* [EXCERPTED DATA]
────────
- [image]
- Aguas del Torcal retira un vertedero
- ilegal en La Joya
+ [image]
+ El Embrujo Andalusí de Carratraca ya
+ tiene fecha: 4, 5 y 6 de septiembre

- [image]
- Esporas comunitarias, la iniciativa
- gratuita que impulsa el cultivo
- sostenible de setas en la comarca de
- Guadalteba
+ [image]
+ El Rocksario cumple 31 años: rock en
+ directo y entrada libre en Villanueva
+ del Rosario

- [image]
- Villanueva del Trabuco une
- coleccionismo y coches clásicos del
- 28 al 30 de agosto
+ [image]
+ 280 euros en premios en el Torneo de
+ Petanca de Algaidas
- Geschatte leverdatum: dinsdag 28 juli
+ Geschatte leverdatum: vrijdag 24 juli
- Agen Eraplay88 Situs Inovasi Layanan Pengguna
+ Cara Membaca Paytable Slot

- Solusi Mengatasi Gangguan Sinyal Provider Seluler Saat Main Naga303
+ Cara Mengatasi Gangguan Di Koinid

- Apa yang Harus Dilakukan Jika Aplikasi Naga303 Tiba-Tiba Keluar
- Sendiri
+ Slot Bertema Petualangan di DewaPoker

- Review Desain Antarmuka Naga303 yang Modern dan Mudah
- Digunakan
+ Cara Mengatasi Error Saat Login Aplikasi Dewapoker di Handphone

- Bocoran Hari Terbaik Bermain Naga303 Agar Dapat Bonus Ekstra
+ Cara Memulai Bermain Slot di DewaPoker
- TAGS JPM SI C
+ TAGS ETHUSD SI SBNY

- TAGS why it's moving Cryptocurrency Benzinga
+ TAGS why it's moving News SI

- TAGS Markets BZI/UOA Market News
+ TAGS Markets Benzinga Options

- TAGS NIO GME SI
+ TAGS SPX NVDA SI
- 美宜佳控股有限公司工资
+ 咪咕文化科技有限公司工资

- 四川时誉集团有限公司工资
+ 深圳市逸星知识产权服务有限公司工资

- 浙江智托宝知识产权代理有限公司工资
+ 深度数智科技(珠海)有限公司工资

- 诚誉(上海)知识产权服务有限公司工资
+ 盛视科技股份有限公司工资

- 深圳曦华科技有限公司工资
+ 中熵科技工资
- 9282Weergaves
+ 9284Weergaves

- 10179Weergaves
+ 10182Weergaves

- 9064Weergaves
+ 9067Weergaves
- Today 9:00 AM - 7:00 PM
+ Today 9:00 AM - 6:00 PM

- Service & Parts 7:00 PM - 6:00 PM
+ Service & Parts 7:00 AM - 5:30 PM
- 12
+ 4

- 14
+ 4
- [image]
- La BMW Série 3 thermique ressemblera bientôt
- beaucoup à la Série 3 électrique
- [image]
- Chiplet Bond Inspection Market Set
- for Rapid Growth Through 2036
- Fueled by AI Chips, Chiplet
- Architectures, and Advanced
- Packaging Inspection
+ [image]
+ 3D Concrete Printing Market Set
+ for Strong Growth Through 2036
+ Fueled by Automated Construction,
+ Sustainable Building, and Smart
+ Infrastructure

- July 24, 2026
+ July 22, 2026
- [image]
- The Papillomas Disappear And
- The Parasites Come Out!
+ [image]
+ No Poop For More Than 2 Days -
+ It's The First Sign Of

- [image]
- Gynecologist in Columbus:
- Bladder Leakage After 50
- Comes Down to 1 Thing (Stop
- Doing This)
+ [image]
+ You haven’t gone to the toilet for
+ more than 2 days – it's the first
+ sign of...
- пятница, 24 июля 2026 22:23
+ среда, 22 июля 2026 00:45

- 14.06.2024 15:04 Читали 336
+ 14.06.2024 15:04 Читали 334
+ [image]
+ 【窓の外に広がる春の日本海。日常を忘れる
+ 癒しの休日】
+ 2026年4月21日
────────
* [WHAT IS REQUIRED] Copy each line of the records above that carries the word "июля".

* [ANSWER TO THE PROBLEM]
- пятница, 24 июля 2026 22:23
+ среда, 22 июля 2026 00:45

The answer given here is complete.